Automated Deployment

Before you launch the automated deployment, please review the implementation considerations and prerequisites discussed in this guide. Follow the step-by-step instructions in this section to configure and deploy the Real-Time Analytics solution into your account.

Time to deploy: Approximately 15 minutes

Prerequisites

Review the application requirements and processing options in Implementation Considerations.

  • Before you deploy the solution, you must upload your working Spark Streaming application to an Amazon Simple Storage Service (Amazon S3) bucket. If you are using a Spark Submit script to launch your custom application, you must have a spark-submit.sh file with the Spark Submit command in an Amazon S3 bucket.

  • Remember that you can only deploy one running application with a unique name at a time with this solution (see Single Application Deployment for detailed information).

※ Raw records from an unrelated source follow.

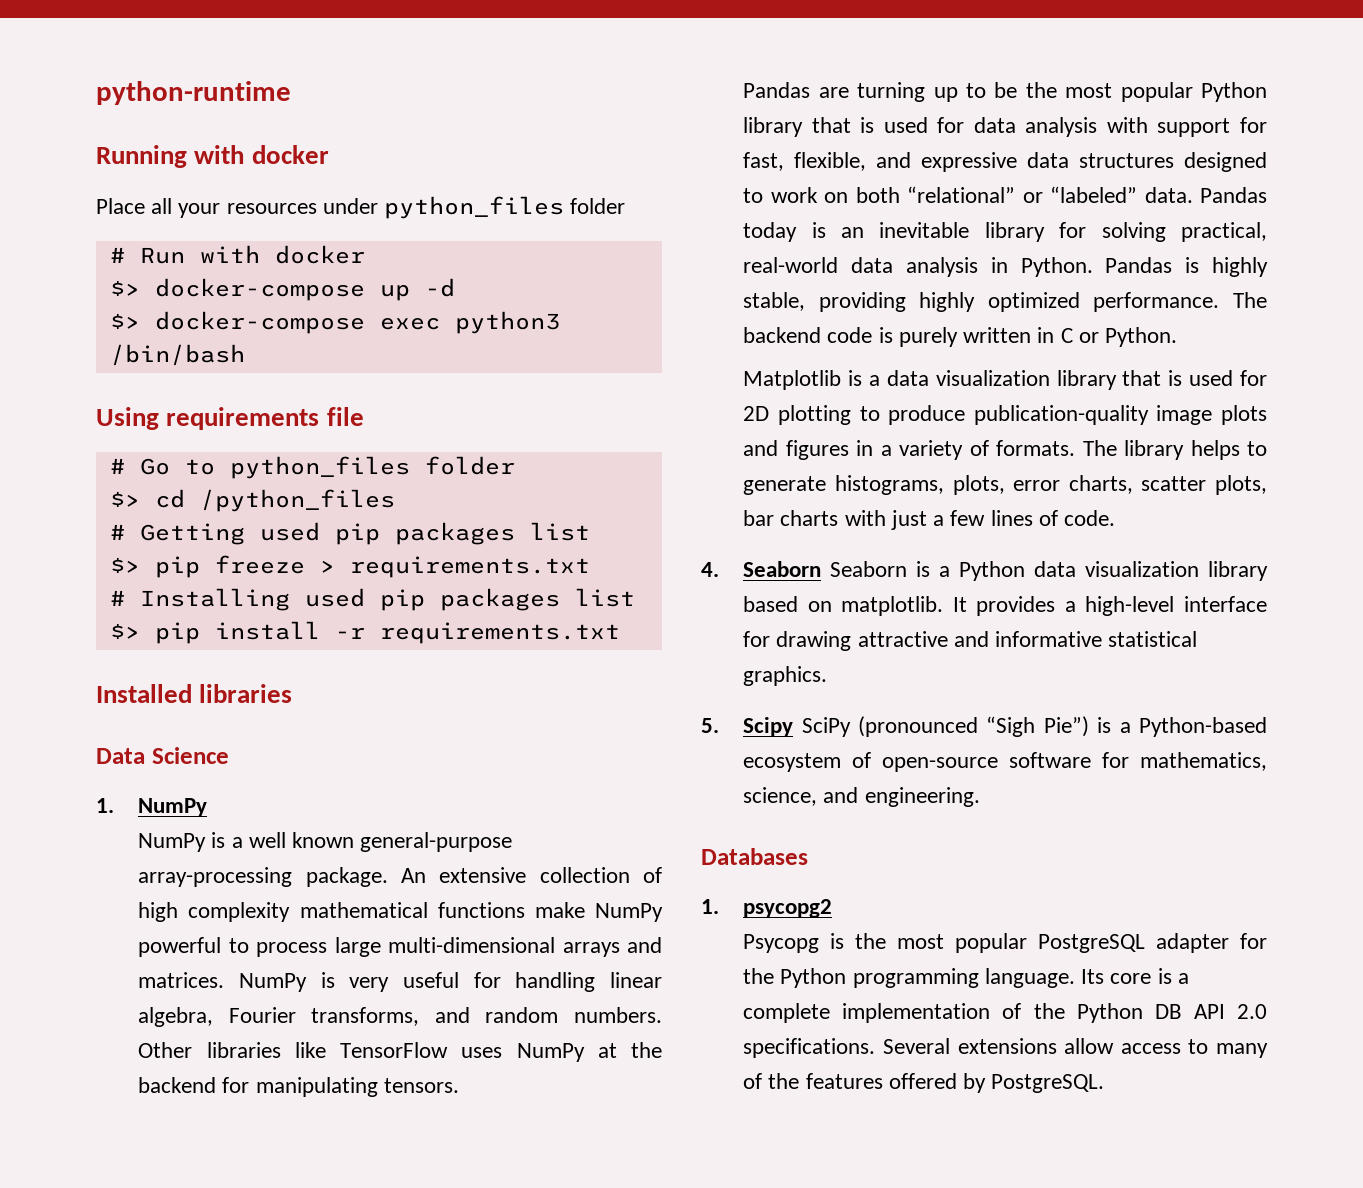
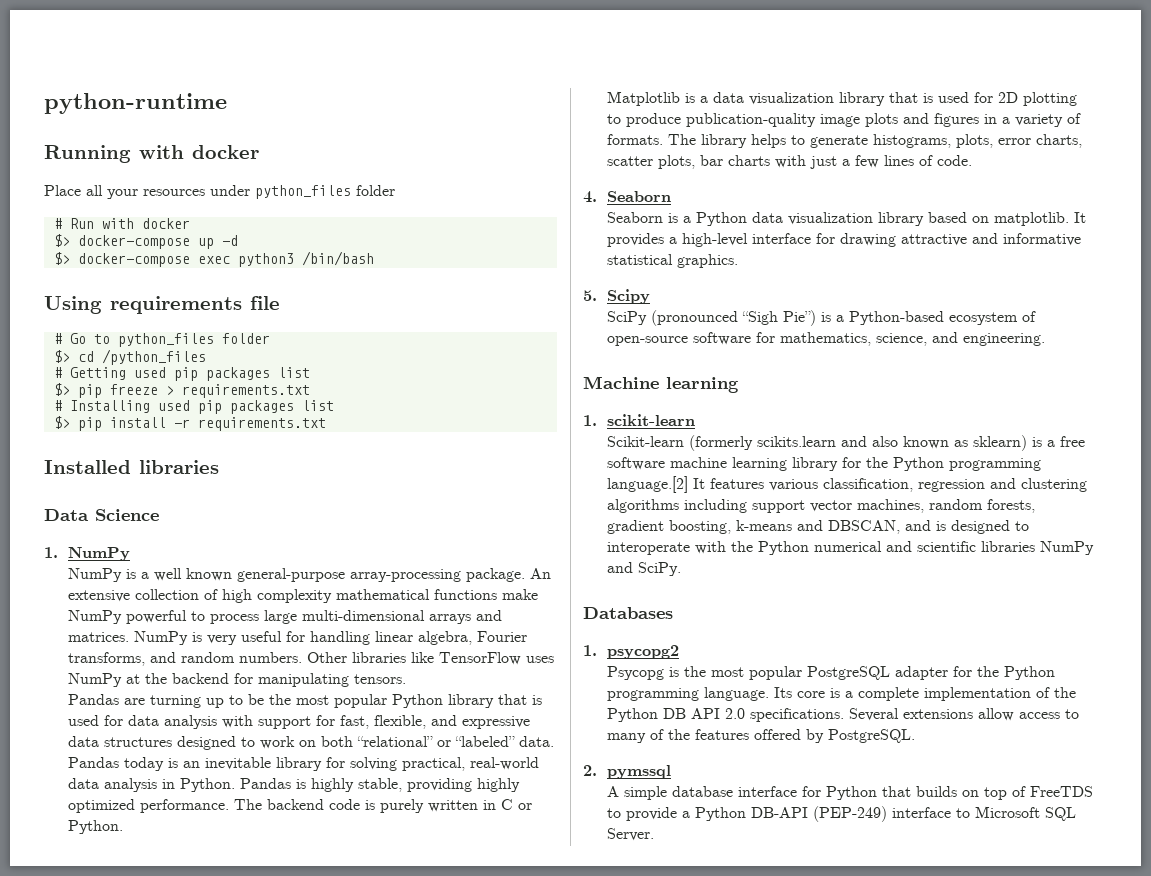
(822, 569) none -> (672, 196) //
(794, 727) none -> (651, 296) //
(980, 797) none -> [583,376,739,393] [583,414,696,426] [607,435,1086,451] [607,457,1042,471] [607,476,1088,493] [607,499,1036,513] [607,520,1030,534] [607,541,1095,555] [607,562,682,576] // Machine learning // 1. scikit-learn // Scikit-learn (formerly scikits.learn and also known as sklearn) is a free software machine learning library for the Python programming language.[2] It features various classification, regression and clustering algorithms including support vector machines, random forests, gradient boosting, k-means and DBSCAN, and is designed to interoperate with the Python numerical and scientific libraries NumPy and SciPy.
(1105, 1083) none -> [583,765,672,779] [607,786,1094,800] [607,806,1077,822] [607,828,655,841] // 2. pymssql // A simple database interface for Python that builds on top of FreeTDS to provide a Python DB-API (PEP-249) interface to Microsoft SQL Server.

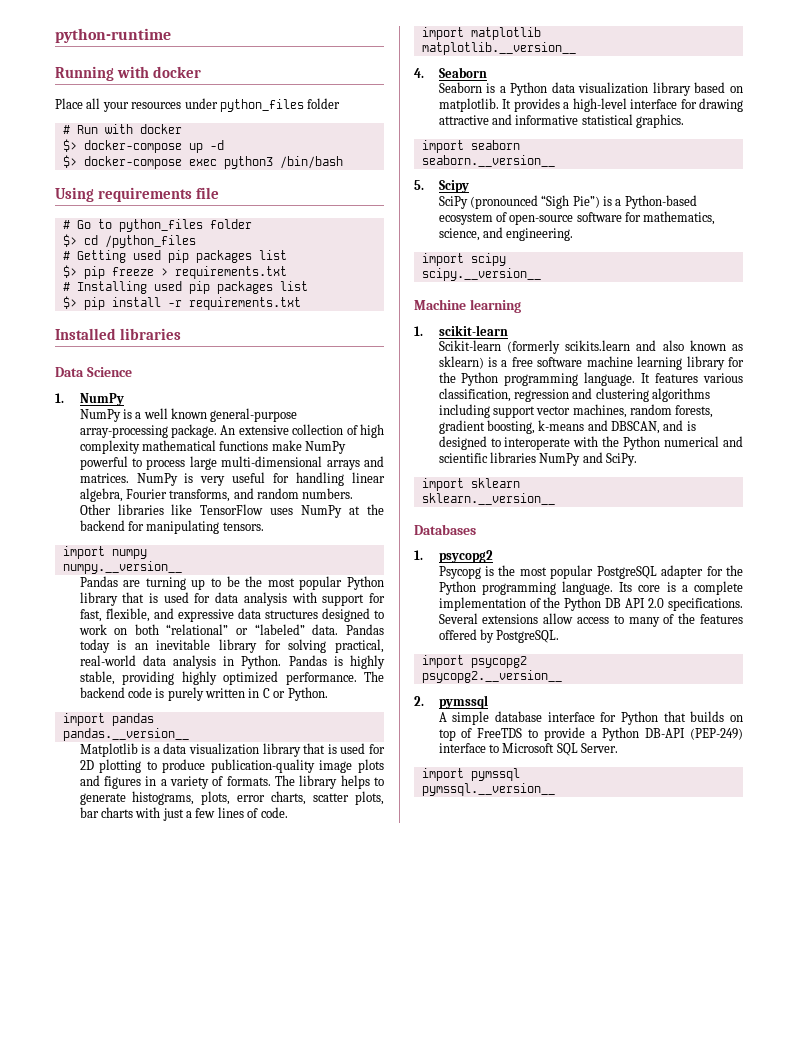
(407, 679) none -> [62,546,147,559] [62,561,182,574] // import numpy // numpy.__version__
(124, 827) none -> [62,713,154,726] [62,728,189,741] // import pandas // pandas.__version__
(973, 160) none -> [421,27,541,40] [421,42,576,55] // import matplotlib // matplotlib.__version__
(739, 261) none -> [421,140,520,153] [421,155,555,167] // import seaborn // seaborn.__version__
(1046, 339) none -> [421,253,506,266] [421,268,541,281] // import scipy // scipy.__version__
[607,476,689,493] language.[2] -> [584,372,636,386] language.
(682, 569) none -> [421,478,520,491] [421,493,555,505] // import sklearn // sklearn.__version__
(916, 736) none -> [421,655,527,668] [421,670,562,683] // import psycopg2 // psycopg2.__version__
(655, 834) none -> [421,768,520,781] [421,783,555,796] // import pymssql // pymssql.__version__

  • Before you deploy the solution, you must enable the Amazon EMR web interfaces to view Apache Zeppelin, the Spark History UI, and the Resource Manager. For more information, see EMR Web Interfaces.

  • You must also configure dynamic port forwarding to connect to the bastion host to securely access the Amazon EMR web interfaces. For more information, see View Web Interfaces Hosted on Amazon EMR Clusters in the Amazon EMR Management Guide.

What We'll Cover

The procedure for deploying this architecture on AWS consists of the following steps. For detailed instructions, follow the links for each step.

Step 1. Launch the Stack

  • Launch the AWS CloudFormation template into your AWS account.

  • Enter values for required parameters.

  • Review the other template parameters, and adjust if necessary.

Step 2. Stop a Running Application

  • Navigate to the EMR cluster’s Resource Manager.

  • Stop the running application.